Catch drift at runtime
IaC gates do not help for resources created by hand or by an older pipeline. Continuous monitoring with Lensix runs the apigw_tlspolicy check across your accounts and surfaces any domain that drifts back to TLS 1.0, including ones provisioned outside your Terraform state.
Tip: AWS Config ships a managed rule, api-gw-ssl-enabled, plus you can author a custom rule keyed on securityPolicy. Pair detective controls in Config with the preventive IaC gate above so nothing slips through either layer.
Best practices
- Default to TLS 1.2 everywhere. Not just API Gateway. Apply the same minimum to CloudFront distributions, Application Load Balancers, and ElastiCache in-transit settings.

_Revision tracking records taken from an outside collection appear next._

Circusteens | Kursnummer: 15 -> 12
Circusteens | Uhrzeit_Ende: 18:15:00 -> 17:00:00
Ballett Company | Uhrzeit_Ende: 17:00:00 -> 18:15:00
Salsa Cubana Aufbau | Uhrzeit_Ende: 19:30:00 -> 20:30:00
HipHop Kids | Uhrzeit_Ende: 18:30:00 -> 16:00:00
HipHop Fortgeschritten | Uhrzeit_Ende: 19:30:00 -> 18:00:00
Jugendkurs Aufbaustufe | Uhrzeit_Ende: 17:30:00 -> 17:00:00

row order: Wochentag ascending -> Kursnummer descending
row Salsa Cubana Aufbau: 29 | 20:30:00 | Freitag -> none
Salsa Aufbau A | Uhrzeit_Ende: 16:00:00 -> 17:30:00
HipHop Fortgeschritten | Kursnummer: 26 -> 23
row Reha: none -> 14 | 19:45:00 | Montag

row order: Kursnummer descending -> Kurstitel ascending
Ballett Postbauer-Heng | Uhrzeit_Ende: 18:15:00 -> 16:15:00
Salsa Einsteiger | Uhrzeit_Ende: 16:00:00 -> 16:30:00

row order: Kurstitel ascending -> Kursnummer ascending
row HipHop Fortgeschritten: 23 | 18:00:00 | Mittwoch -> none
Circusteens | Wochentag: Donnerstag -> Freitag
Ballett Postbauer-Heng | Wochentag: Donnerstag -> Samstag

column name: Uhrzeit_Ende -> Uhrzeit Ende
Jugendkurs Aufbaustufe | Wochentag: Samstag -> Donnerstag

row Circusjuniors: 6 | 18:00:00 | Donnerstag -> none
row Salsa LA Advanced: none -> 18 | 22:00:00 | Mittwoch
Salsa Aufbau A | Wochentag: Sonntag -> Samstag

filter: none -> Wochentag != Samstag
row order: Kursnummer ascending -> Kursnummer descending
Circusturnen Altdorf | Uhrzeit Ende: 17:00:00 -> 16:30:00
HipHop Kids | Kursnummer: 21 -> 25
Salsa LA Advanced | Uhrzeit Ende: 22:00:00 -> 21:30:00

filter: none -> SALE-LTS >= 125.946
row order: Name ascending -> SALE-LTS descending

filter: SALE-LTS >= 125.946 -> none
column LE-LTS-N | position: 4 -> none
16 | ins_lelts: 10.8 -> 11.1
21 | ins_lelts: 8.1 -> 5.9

- Audit access logs before tightening. Enable access logging and inspect the negotiated TLS version field so you know exactly which clients would break before you cut off TLS 1.0.
- Give legacy clients a deadline, not an exception. If a partner genuinely needs TLS 1.0, treat it as a tracked, time-boxed risk with an owner and an end date, not a permanent carve-out.
- Standardize through modules. Centralize domain creation so the security policy is set once and inherited everywhere, rather than copy-pasted per service.
- Re-check after every migration. Account migrations, region expansions, and disaster-recovery rebuilds are common moments where old defaults sneak back in. Make the TLS policy check part of your go-live checklist.
TLS 1.0 on an API endpoint is a small misconfiguration with an outsized footprint. It rarely breaks anything visibly, so it lingers, which is exactly why it shows up in audits and breach post-mortems. Flip the policy to TLS 1.2, gate it in your pipeline, and monitor for drift, and this one stays fixed.